Modification records:
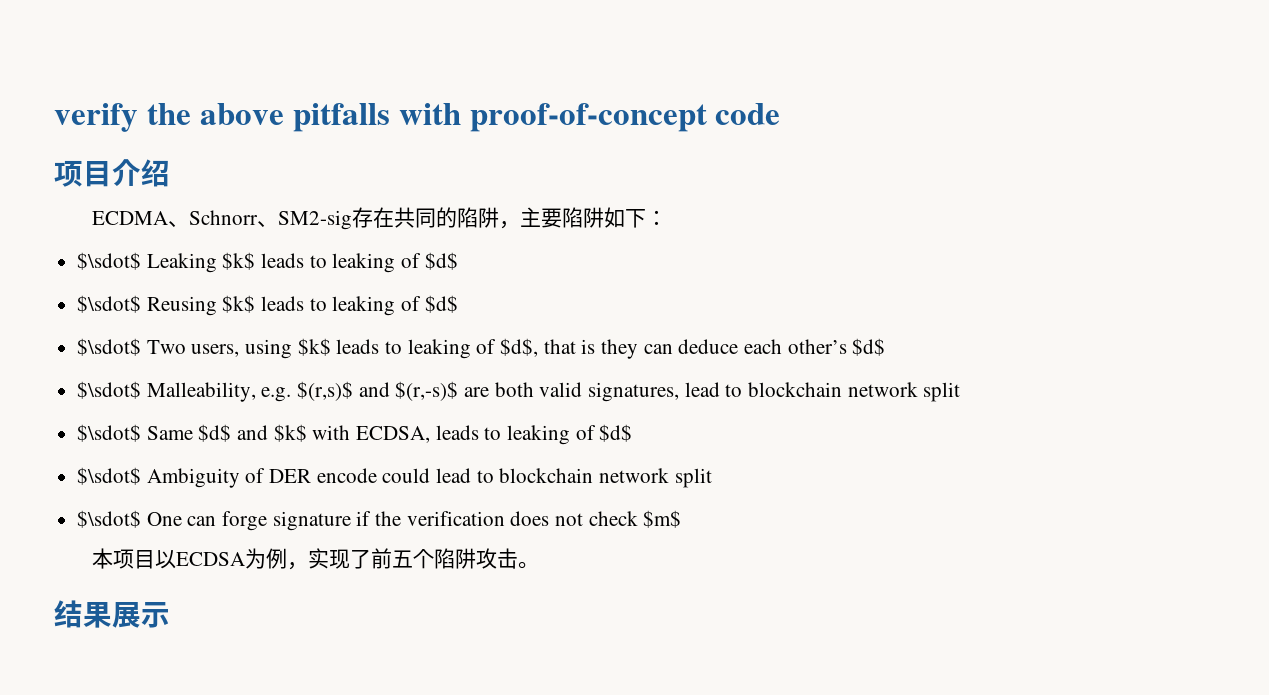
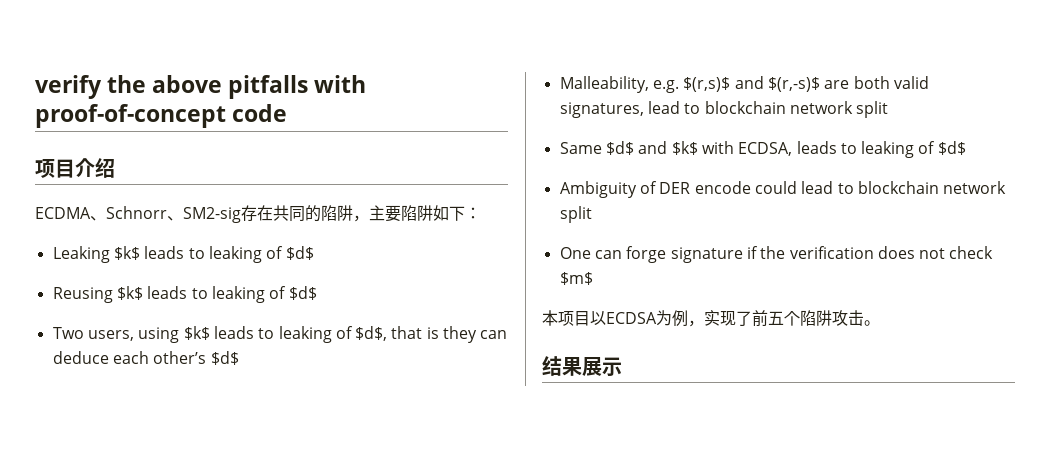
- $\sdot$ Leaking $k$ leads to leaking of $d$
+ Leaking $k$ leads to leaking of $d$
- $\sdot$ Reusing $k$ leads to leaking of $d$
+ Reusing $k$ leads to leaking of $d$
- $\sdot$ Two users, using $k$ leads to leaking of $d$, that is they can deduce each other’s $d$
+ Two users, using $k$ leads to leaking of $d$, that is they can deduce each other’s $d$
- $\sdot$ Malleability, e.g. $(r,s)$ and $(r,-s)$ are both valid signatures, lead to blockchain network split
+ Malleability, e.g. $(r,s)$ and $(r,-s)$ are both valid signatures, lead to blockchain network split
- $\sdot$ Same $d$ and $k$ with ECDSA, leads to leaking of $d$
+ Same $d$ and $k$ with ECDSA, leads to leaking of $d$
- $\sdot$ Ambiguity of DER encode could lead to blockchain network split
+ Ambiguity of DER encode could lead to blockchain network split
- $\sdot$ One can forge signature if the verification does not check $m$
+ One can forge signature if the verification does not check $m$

* * *

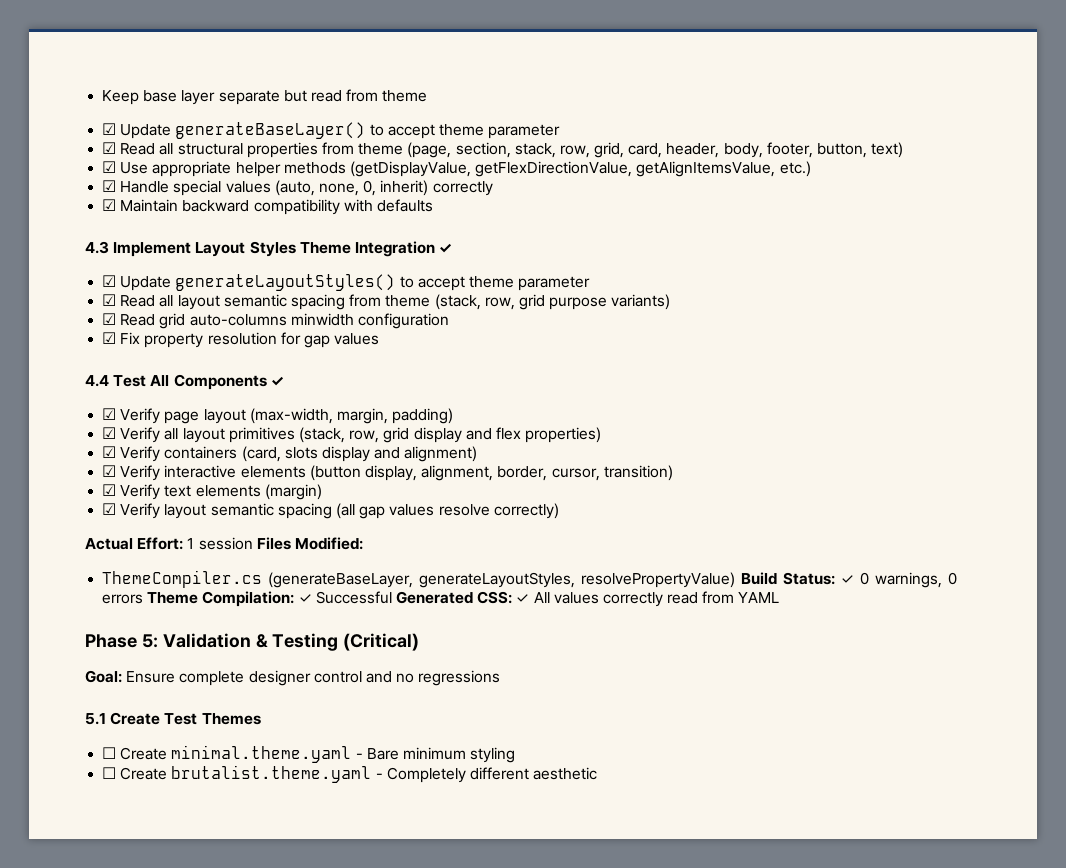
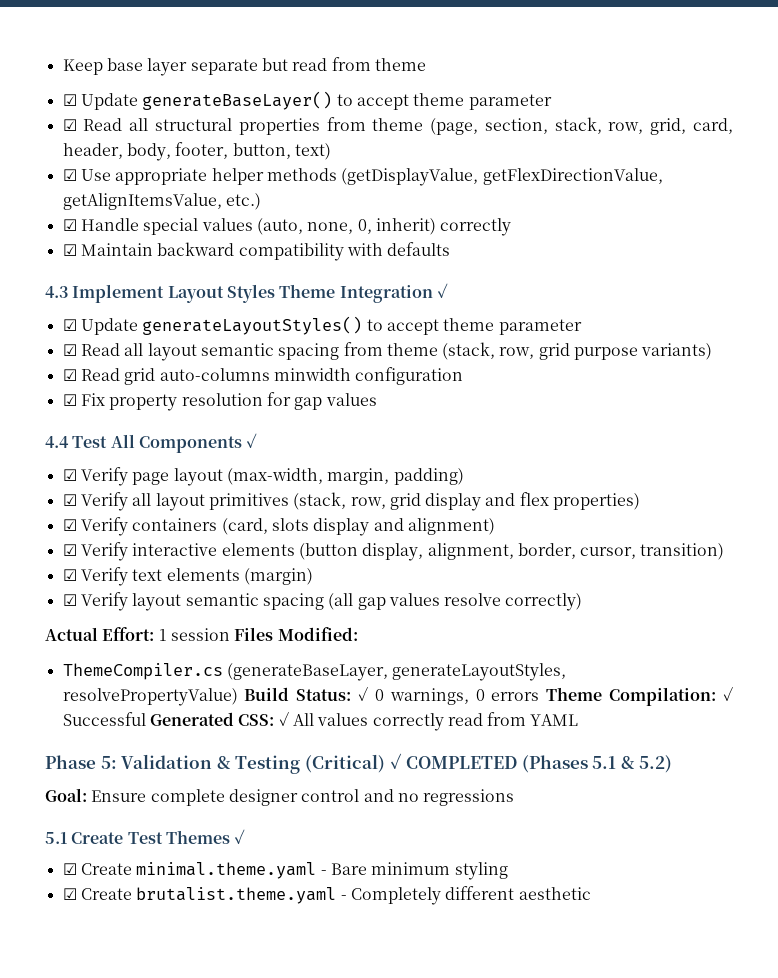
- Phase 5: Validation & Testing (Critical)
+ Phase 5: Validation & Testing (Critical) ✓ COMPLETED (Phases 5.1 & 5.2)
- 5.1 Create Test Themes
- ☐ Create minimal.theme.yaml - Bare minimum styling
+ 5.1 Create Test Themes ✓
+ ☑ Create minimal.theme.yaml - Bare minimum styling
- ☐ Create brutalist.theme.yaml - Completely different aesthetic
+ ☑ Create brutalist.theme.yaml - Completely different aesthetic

* [Task goal]: Copy out each line of the records where the string "Testing" appears.

* [Finished task]:
- Phase 5: Validation & Testing (Critical)
+ Phase 5: Validation & Testing (Critical) ✓ COMPLETED (Phases 5.1 & 5.2)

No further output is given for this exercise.